Agree that the wood chips will make thing worse.

Is there no way to drain the paddock? How about digging a french drain or even just a trench for the water to settle in?


----------



## churumbeque (Dec 20, 2009)

You need tpo dig the mud out and then put bthe gravel down. If not the gravel will sink and it will still be muddy. I would dig a small channel so the water will run off and not puddle.


----------



## PaintHorseMares (Apr 19, 2008)

Agree with all the above...there is no permanent way to fix without digging it out and fix the drainage problem.


----------



## Lindze (Mar 26, 2012)

Instead of making it worse it will just have to stay this way for now. I cannot afford the $2000.00 in gravel alone needed to make it doable. Thankfully I have free access to a backhoe ( fuel costs only ) but for a piece of property I do not own, only to move in a month or two. ( we are relocating this summer) I just have to find a temporary place to put my gelding. 

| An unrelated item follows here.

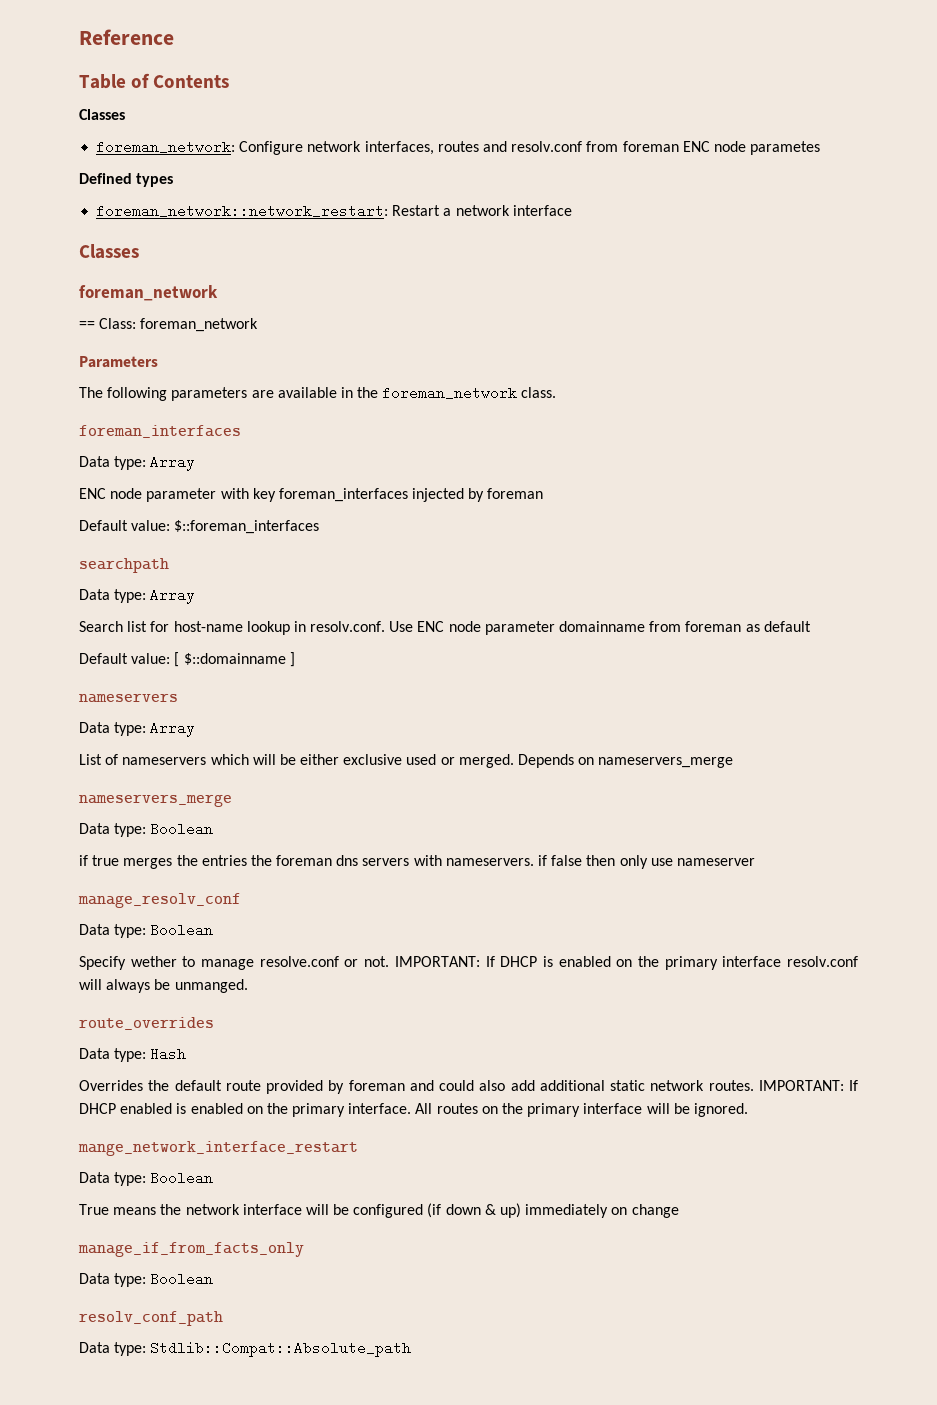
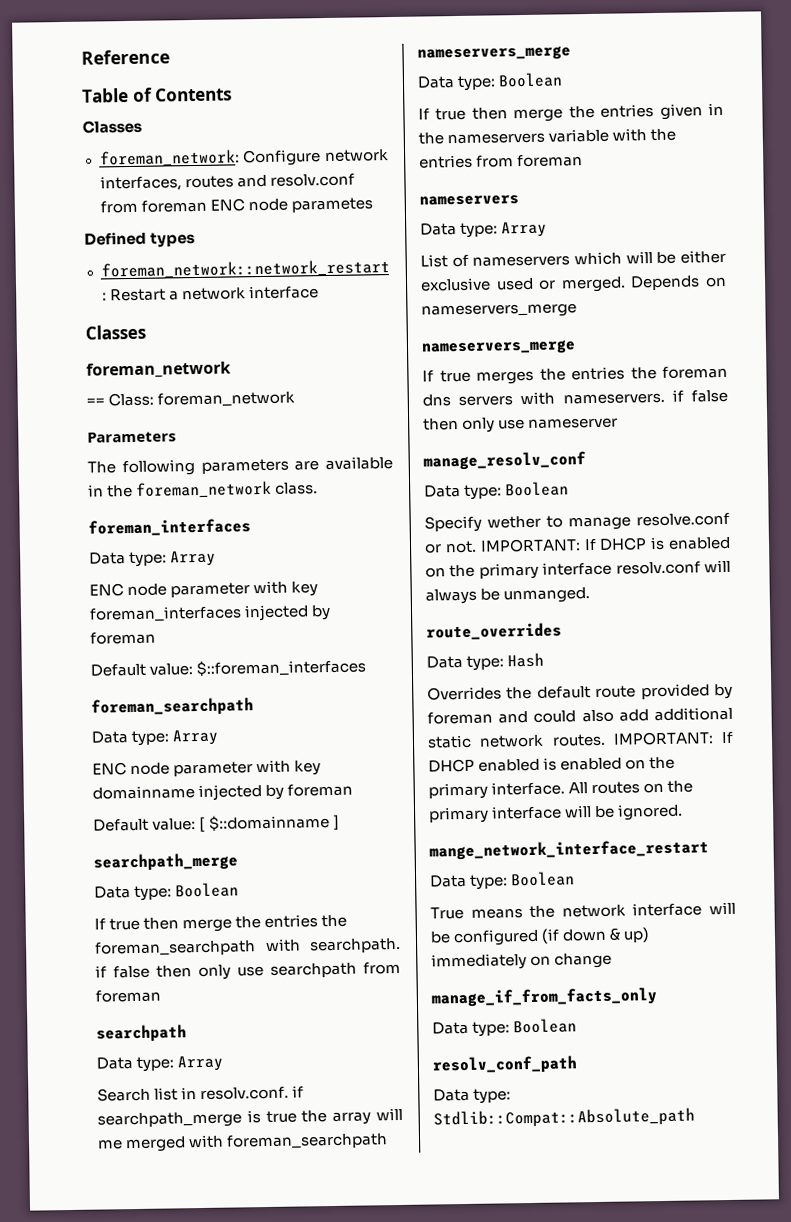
(320, 527) none -> [91,697,254,717] [91,729,220,747] [92,759,322,777] [92,783,354,802] [93,814,341,833] [93,852,238,872] [94,882,240,901] [94,914,348,933] [95,937,401,957] [95,961,401,981] [95,989,161,1003] // foreman_searchpath // Data type: Array // ENC node parameter with key domainname injected by foreman // Default value: [ $::domainname ] // searchpath_merge // Data type: Boolean // If true then merge the entries the foreman_searchpath with searchpath. if false then only use searchpath from foreman
[150,621,811,635] [79,652,295,667] for host-name lookup in resolv.conf. Use ENC node parameter domainname from foreman as default // Default value: [ $::domainname ] -> [181,1085,305,1101] [97,1107,404,1129] [97,1133,389,1153] [417,45,571,62] [417,72,564,91] [418,102,724,123] [418,128,677,145] [419,154,584,169] in resolv.conf. if searchpath_merge is true the array will me merged with foreman_searchpath // nameservers_merge // Data type: Boolean // If true then merge the entries given in the nameservers variable with the entries from foreman
[79,822,214,837] [79,855,88,866] Data type: Boolean // if -> [422,370,434,382] If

Thank you for responding. 
_Posted via Mobile Device_


----------



## Corporal (Jul 29, 2010)

I agree about not putting shavings in a place that is always wet. I did use shavings and stall leavings outside, but I put them in my _small_ training area. I train in other areas as well. It does get wet when we have heavy rain. During the summer, however, it dries out and gets compacted and hard. I was tilling it, but I like the shavings and how it feels to walk on and ride on, though right now they are a _little bit_ deep. Look to the left and you'll see the surface.

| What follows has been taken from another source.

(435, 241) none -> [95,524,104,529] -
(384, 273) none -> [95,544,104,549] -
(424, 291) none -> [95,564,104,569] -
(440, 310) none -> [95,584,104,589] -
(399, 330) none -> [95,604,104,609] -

I can tell you that fluffy pine shavings take 5 full years to break down into dirt. I used to pile but not turn my manure piles, and I would dig through these to use for gardening, so I DO KNOW. Equine Fresh (and the others) turn into powder. If you do NOT turn piles they aren't broken down for one year. Again, I know from my gardening experience. I hope this helps. =D


----------



## Lindze (Mar 26, 2012)

We have a small harrow to drag behind our quad, and will try this once I can convince my husband to take it tonight. It's quite the ride out to the barn. ( no trailer or way to load it into the truck ) 

Thank you again.
_Posted via Mobile Device_


----------



## caseymyhorserocks (Apr 5, 2010)

All natural materials (wood chips, shavings, etc) will just break down in moisture and make the problem worse. So no- dont put it in the muddy areas. Plus- shavings will blow away!


----------